Subspecies oleagineus has longer wings than the nominate and much white around the eyes. Subspecies sanguinolentus is smaller and has shorter wings than oleagineus; it is a richer brown than the nominate and has a paler face and no white around the eye. Subspecies reichenbachi is similar to sanguinolentus but is a duller brown and has slightly longer wings. Subspecies obscuratus has the longest wings of all subspecies. It is otherwise similar to sanguinolentus but has darker and more gray-brown plumage.

==Distribution and habitat==

The subspecies of smoky-brown woodpecker are found thus:

- L. (or D.) f. oleagineus, southwestern and eastern Mexico
- L. (or D.) f. sanguinolentus, from southern Mexico to western Panama
- L. (or D.) f. reichenbachi, northern and northeastern Venezuela
- L. (or D.) f. fumigatus, from eastern Panama through Colombia east into northwestern Venezuela and south through Ecuador and eastern Peru into western Bolivia and northwestern Argentina
- L. (or D.) f. obscuratus, southwestern Ecuador and northwestern Peru

The smoky-brown woodpecker inhabits a wide variety of landscapes, most of them wooded. These include humid and wet forest, cloudforest, dry montane and alder woodlands, gallery forest, and secondary forest. It also occurs in the dense understory at the edges of forest and in coffee plantations. In elevation it ranges from near sea level to 1500 m in Mexico, to 750 m and locally to 1850 m in Central America, between 800 and 2700 m in Venezuela, mostly between 1200 and 2800 m in Colombia and Peru, mostly between 1000 and 1800 m in Ecuador, and between 1200 and 2500 m in Argentina.

==Behavior==
===Movement===

The smoky-brown woodpecker is a year-round resident throughout its range.

===Feeding===

The smoky-brown woodpecker forages singly, in pairs, or in family groups, and often joins mixed species feeding flocks. Most of its diet is adult and larval wood-boring beetles but includes small amounts of fruit. It usually hunts the middle and low levels of the forest, often in dense foliage and vine tangles, but will feed in the canopy and at isolated trees. It mostly finds its prey by pecking and hammering but infrequently probes or gleans.

===Breeding===

The smoky-brown woodpecker's breeding season varies geographically, being February to June in Central America, February and March in Venezuela, and October to April in Colombia. Both sexes excavate the nest cavity, usually in a dead branch or trunk or sometimes in a fence post, and typically between 1.5 and 8 m above the ground. The clutch size is four eggs. The incubation period, time to fledging, and details of parental care are not known.

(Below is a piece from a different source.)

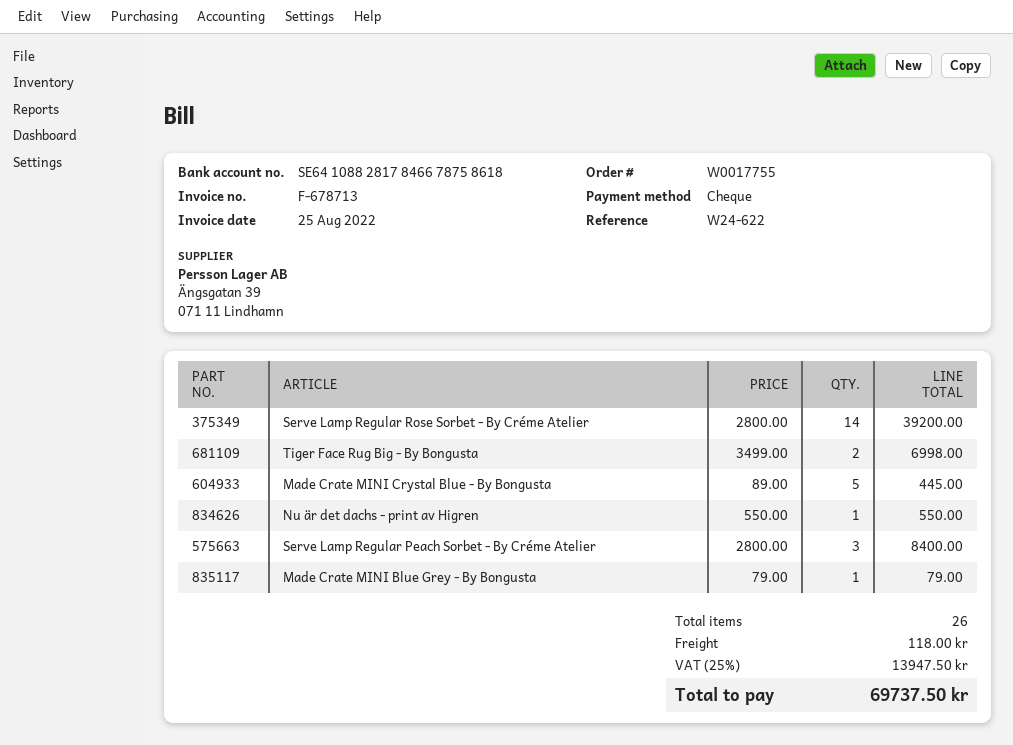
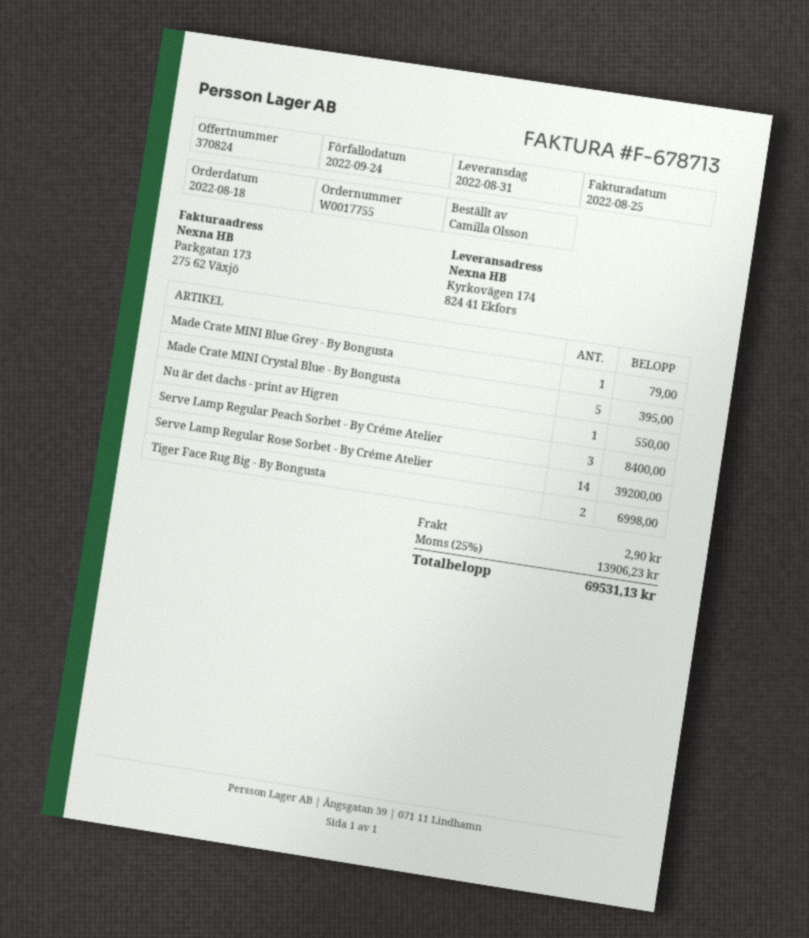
Made Crate MINI Crystal Blue - By Bongusta: 5 for 445.00 -> 5 for 395.00
shipping: 118.00 -> 2.90
tax: 25% = 13947.50 -> 25% = 13906.23
total: 69737.50 -> 69531.13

===Vocal and non-vocal sounds===

The smoky-brown woodpecker has a wide variety of vocalizations including "'wick', 'chuk', 'pwik' or 'quip'", a "high-pitched and piping 'keer-keer-keer-keer'", a "hard, rolling, gravelly 'zur-zur-zur-zur', a "tchk, tchk zr-r-r-r uh kuh-kuh-kuh-kuh", and a "queaky, sucking 'wick-a wick-a' or 'tsewink tsewink' in interactions." Its drumming is "very rapid, protracted tattoos."

==Status==

The IUCN has assessed the smoky-brown woodpecker as being of Least Concern. It has a very large range and an estimated population of at least 50,000 mature individuals, though the latter is believed to be decreasing. No immediate threats have been identified. It is considered uncommon to common in various parts of its range and occurs in many protected areas. "Probably reasonably secure."